* **YOUR INSTRUCTIONS**:
Run through the data and copy out every line that mentions the word "interactiemechanisme".

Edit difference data
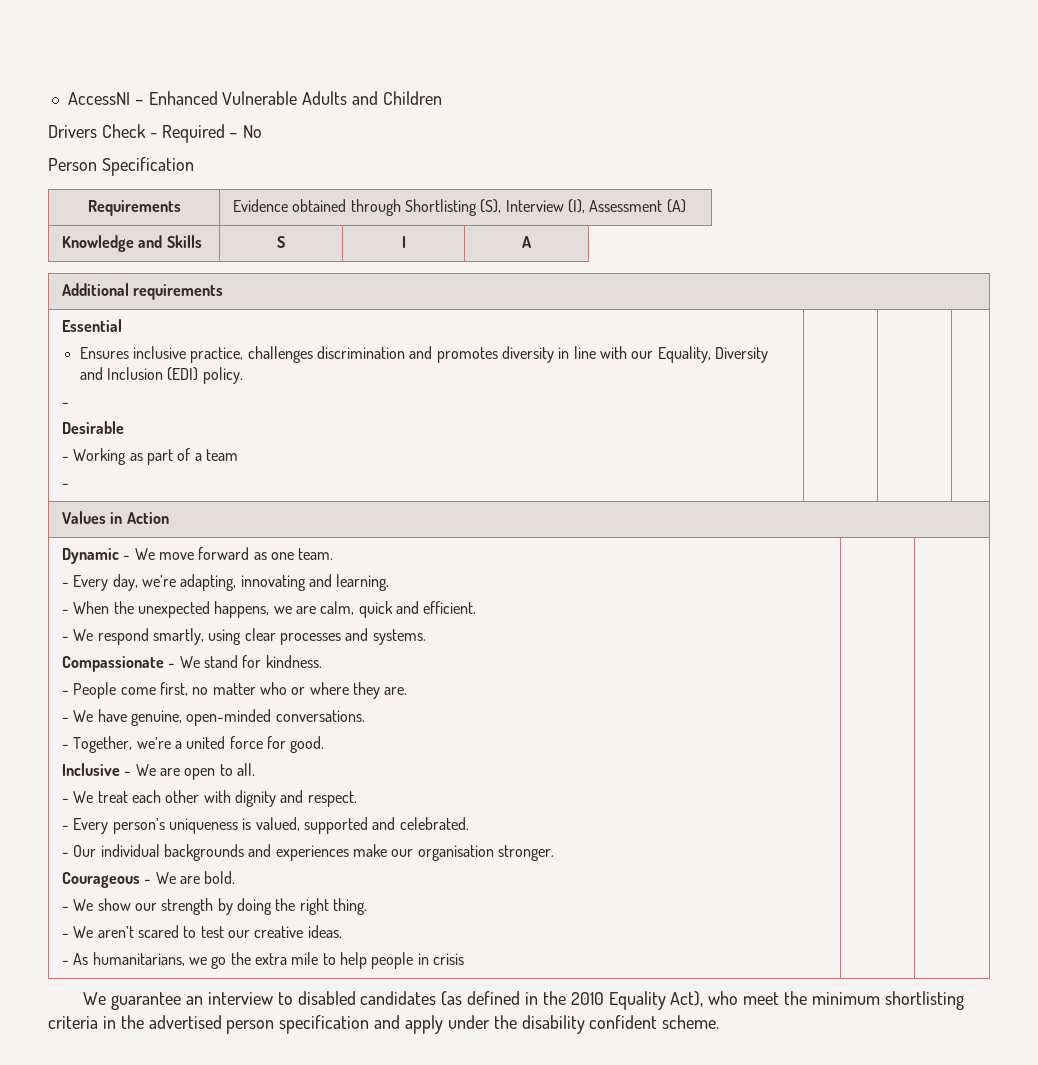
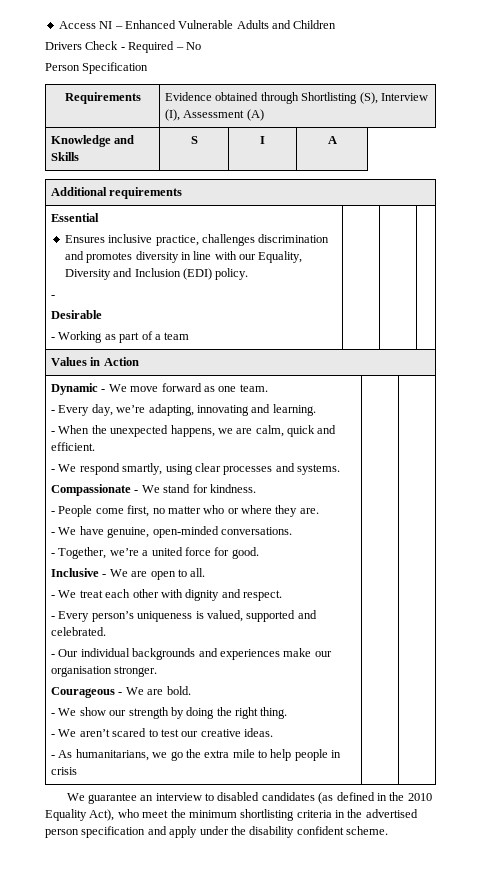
- AccessNI – Enhanced Vulnerable Adults and Children
+ Access NI – Enhanced Vulnerable Adults and Children
  Essential
  Ensures inclusive practice, challenges discrimination and promotes diversity in line with our Equality, Diversity and Inclusion (EDI) policy.
  -
  Desirable
- - Working as part of a team
- - | | |
+ - Working as part of a team | | |

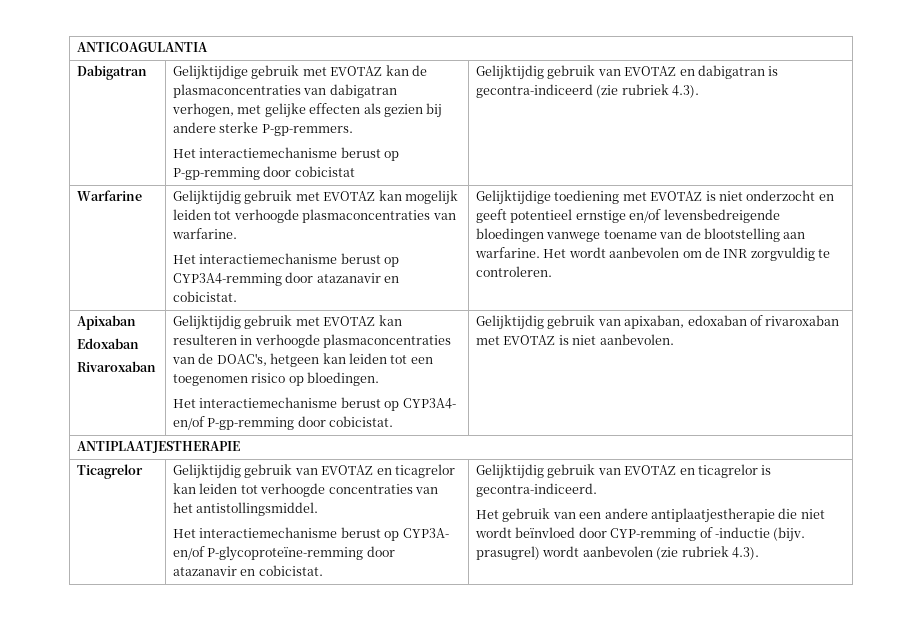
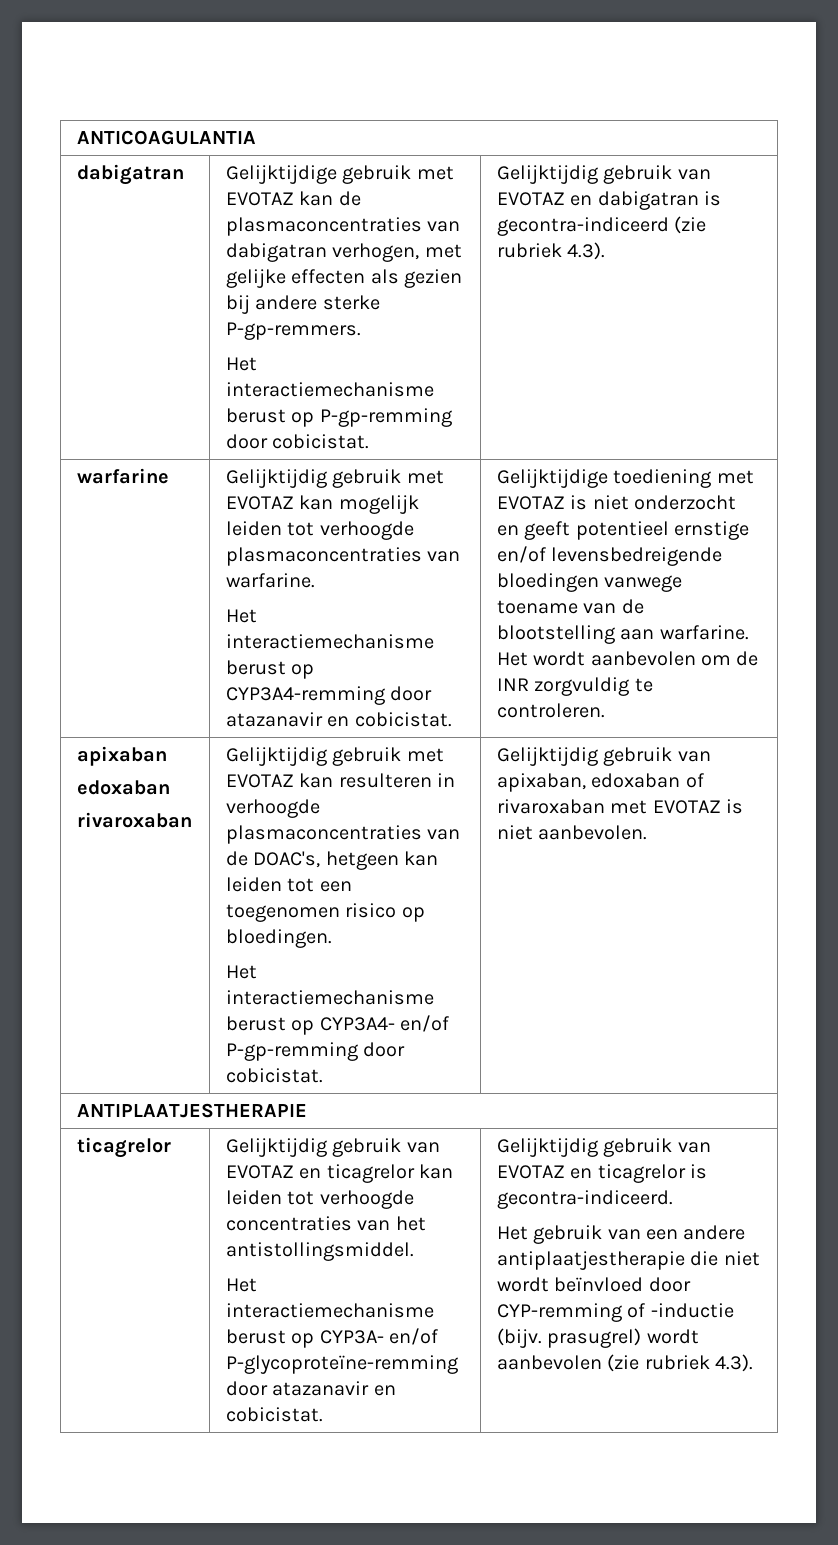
- Dabigatran | Gelijktijdige gebruik met EVOTAZ kan de plasmaconcentraties van dabigatran verhogen, met gelijke effecten als gezien bij andere sterke P-gp-remmers.
- Het interactiemechanisme berust op P-gp-remming door cobicistat | Gelijktijdig gebruik van EVOTAZ en dabigatran is gecontra-indiceerd (zie rubriek 4.3).
+ dabigatran | Gelijktijdige gebruik met EVOTAZ kan de plasmaconcentraties van dabigatran verhogen, met gelijke effecten als gezien bij andere sterke P-gp-remmers.
+ Het interactiemechanisme berust op P-gp-remming door cobicistat. | Gelijktijdig gebruik van EVOTAZ en dabigatran is gecontra-indiceerd (zie rubriek 4.3).
- Warfarine
+ warfarine
- Apixaban
- Edoxaban
- Rivaroxaban
+ apixaban
+ edoxaban
+ rivaroxaban
  ANTIPLAATJESTHERAPIE
- Ticagrelor
+ ticagrelor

* **EXERCISE OUTPUT**:
- Het interactiemechanisme berust op P-gp-remming door cobicistat | Gelijktijdig gebruik van EVOTAZ en dabigatran is gecontra-indiceerd (zie rubriek 4.3).
+ Het interactiemechanisme berust op P-gp-remming door cobicistat. | Gelijktijdig gebruik van EVOTAZ en dabigatran is gecontra-indiceerd (zie rubriek 4.3).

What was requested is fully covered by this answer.